U.S. Senator Shelley Moore Capito, R-W.Va, is backing a continuation of the 2017 Trump tax cuts.

Capito, who spoke with West Virginia reporters about the ongoing budget reconciliation bill during her weekly media briefing, also addressed potential cuts to Medicaid and how that could impact residents of West Virginia.

A draft version of the budget reconciliation package was released by House Republicans Sunday. House Speaker Mike Johnson has set a Memorial Day deadline to pass the budget bill, which is expected to contain tax breaks and spending cuts sought by President Donald Trump.

Capito said a failure by Congress to extended the 2017 Trump tax cuts would mean higher taxes for all working Americans.

“We are having active discussions on the reconciliation package,” Capito said. “It is a two-fold exercise where basically it is extending the tax relief from 2017. This means every single person will not have their taxes going up. Businesses will have the opportunity to expense more rapidly and we want to do a pro growth policy here that we saw in the late teens under President Trump the first time.”

At the same time, Capito said lawmakers also must address the $37 trillion dollar debt America is facing in the budget bill.

“Unless we bend the curve on it future generations are really going to suffer here,” Capito said of the national debt. “One of the ways we can really do this through reconciliation is to look at mandatory spending, and Medicaid is one of those.”

However, potential cuts to Medicaid has become a political issue. The draft budget bill released by House Republicans Sunday includes near $880 billion in spending reductions.

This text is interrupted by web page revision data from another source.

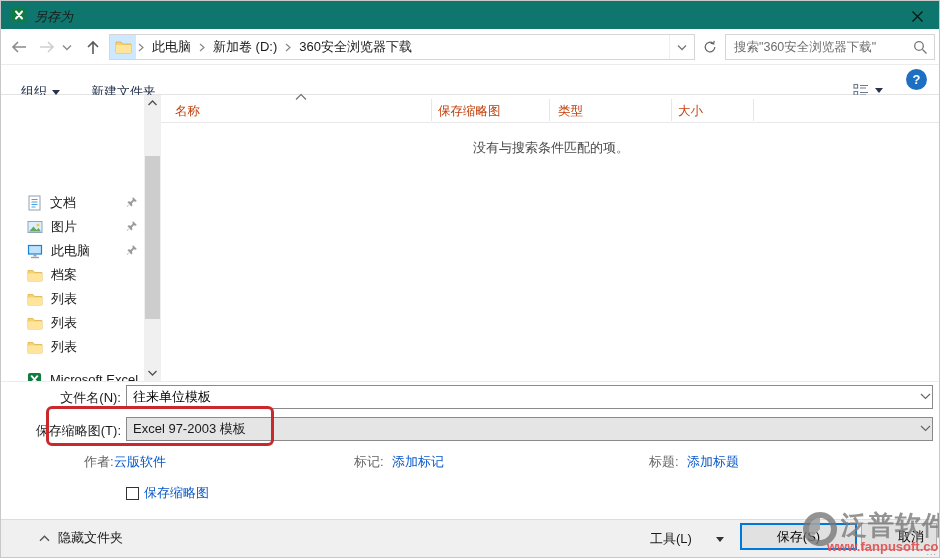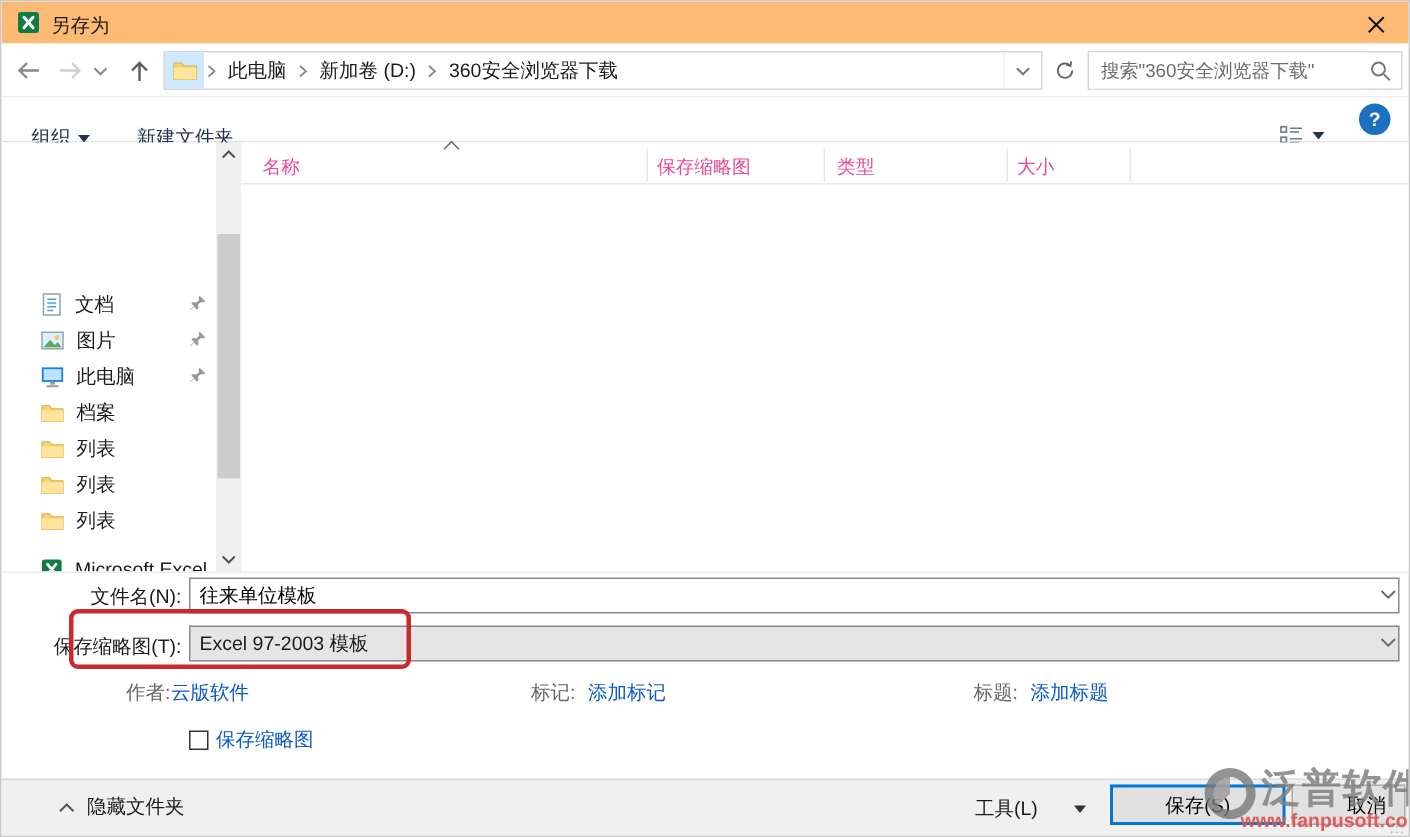--- a/index.html
+++ b/index.html
@@ -1,21 +1,21 @@
 <!DOCTYPE html>
 <html><head>
 <meta charset="utf-8">
 <style>
   * { margin:0; padding:0; box-sizing:border-box; }
   html,body { width:940px; height:558px; }
   body { font-family:"Liberation Sans","DejaVu Sans",sans-serif; font-size:13px; color:#1a1a1a; background:#fff; }
   .window { position:relative; width:940px; height:558px; background:#fff; overflow:hidden; border:1px solid #c8c8c8; }
 
   
-  .titlebar { position:absolute; left:0; top:0; width:100%; height:28px; background:#fdba74; }
+  .titlebar { position:absolute; left:0; top:0; width:100%; height:28px; background:#0f766e;font-style:italic; }
   .title-icon { position:absolute; left:10px; top:6px; }
   .title-text { position:absolute; left:33px; top:7px; font-size:13px; }
   .close-btn { position:absolute; right:12px; top:5px; width:20px; height:20px; display:flex; align-items:center; justify-content:center; cursor:pointer; }
 
   
   .navbar { position:absolute; left:0; top:28px; width:100%; height:36px; background:#fff; border-bottom:1px solid #ececec; }
   .nav-btn { position:absolute; top:6px; width:24px; height:24px; display:flex; align-items:center; justify-content:center; }
   .addressbox { position:absolute; left:108px; top:5px; width:586px; height:26px; border:1px solid #d6d6d6; background:#fff; display:flex; align-items:center; }
   .addr-folder { width:26px; height:24px; background:#cde8ff; display:flex; align-items:center; justify-content:center; }
   .crumb { padding:0 6px; white-space:nowrap; }
@@ -35,21 +35,21 @@
 
   
   .sidebar { position:absolute; left:0; top:94px; width:143px; height:286px; background:#fff; overflow:hidden; }
   .side-item { position:absolute; left:0; width:143px; height:24px; display:flex; align-items:center; padding-left:26px; gap:8px; cursor:pointer; white-space:nowrap; }
   .side-item .pin { position:absolute; right:6px; top:5px; }
   .sb-scroll { position:absolute; left:143px; top:94px; width:17px; height:286px; background:#f0f0f0; }
   .sb-btn { position:absolute; left:0; width:17px; height:16px; display:flex; align-items:center; justify-content:center; }
   .sb-thumb { position:absolute; left:1px; top:61px; width:15px; height:163px; background:#cdcdcd; }
 
   .listpane { position:absolute; left:160px; top:94px; width:780px; height:286px; background:#fff; }
-  .list-header { position:absolute; left:0; top:2px; width:100%; height:26px; border-bottom:1px solid #e8e8e8; color:#ec4899; }
+  .list-header { position:absolute; left:0; top:2px; width:100%; height:26px; border-bottom:1px solid #e8e8e8; color:#c2410c; }
   .col-label { position:absolute; top:6px; font-size:12.5px; cursor:pointer; }
   .col-sep { position:absolute; top:2px; width:1px; height:22px; background:#e6e6e6; }
   .sort-caret { position:absolute; top:-2px; left:133px; }
   .empty-msg { position:absolute; left:0; top:44px; width:100%; text-align:center; color:#4a4a4a; }
 
   
   .fields { position:absolute; left:0; top:380px; width:100%; height:138px; background:#fff; border-top:1px solid #ececec; }
   .f-label { position:absolute; text-align:right; width:100px; }
   .filename-input { position:absolute; left:125px; top:3px; width:807px; height:24px; border:1px solid #8a8a8a; background:#fff; font-family:inherit; font-size:13px; padding:0 20px 0 6px; outline:none; }
   .combo { position:absolute; left:125px; top:35px; width:807px; height:24px; border:1px solid #8a8a8a; background:#e5e5e5; display:flex; align-items:center; padding-left:6px; cursor:pointer; }
@@ -319,20 +319,21 @@
     <div class="list-header">
       <span class="col-label" style="left:14px">名称</span>
       <span class="col-label" style="left:277px">保存缩略图</span>
       <span class="col-label" style="left:397px">类型</span>
       <span class="col-label" style="left:517px">大小</span>
       <span class="col-sep" style="left:270px"></span>
       <span class="col-sep" style="left:388px"></span>
       <span class="col-sep" style="left:510px"></span>
       <span class="col-sep" style="left:592px"></span>
     </div>
+    <div class="empty-msg">没有与搜索条件匹配的项。</div>
   </div>
 
   <div class="fields">
     <span class="f-label" style="left:20px;top:7px">文件名(N):</span>
     <input class="filename-input" type="text" value="往来单位模板" style="">
     <span class="input-chev" style="top:11px">
         <svg width="11" height="7" viewBox="0 0 11 7">
           <path d="M1 1 L5.5 5.5 L10 1" fill="none" stroke="#666" stroke-width="1.2"></path>
         </svg>
       </span>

Capito said she does not want to see any West Virginians lose their Medicaid benefits.

“I’ve talked at length to West Virginians, to the hospitals, to the nursing homes and to the state Medicaid office to understand how fully this can impact West Virginia,” Capito said. “I’m not interested in cutting anybody’s benefits. But I am interested in making sure that we get rid of the fraud, that we make sure that we have a work requirement, that we make sure that we have accountability and those are money savings in Medicaid. At its current pace, it (Medicaid) will just far exceed what we can afford. And so I’m going to be very cautious here.”

Capito said 28 percent of low-income West Virginians currently depend upon Medicaid for their health care needs.

“I want to make sure we are able to deliver that to the folks it was intended for and qualify,” she said.

Majority Republicans who control the U.S. House and the U.S. Senate say they want to root out waste, fraud and abuse in Medicaid while also backing new work and eligibility requirements for the federal benefits. However, Democrats argue that millions of Americans will lose their Medicaid coverage if the Republican plan passes.

The Associated Press reported Monday that a preliminary estimate from the nonpartisan Congressional Budget Office found the draft proposals would reduce the number of people with health care by 8.6 million over a decade.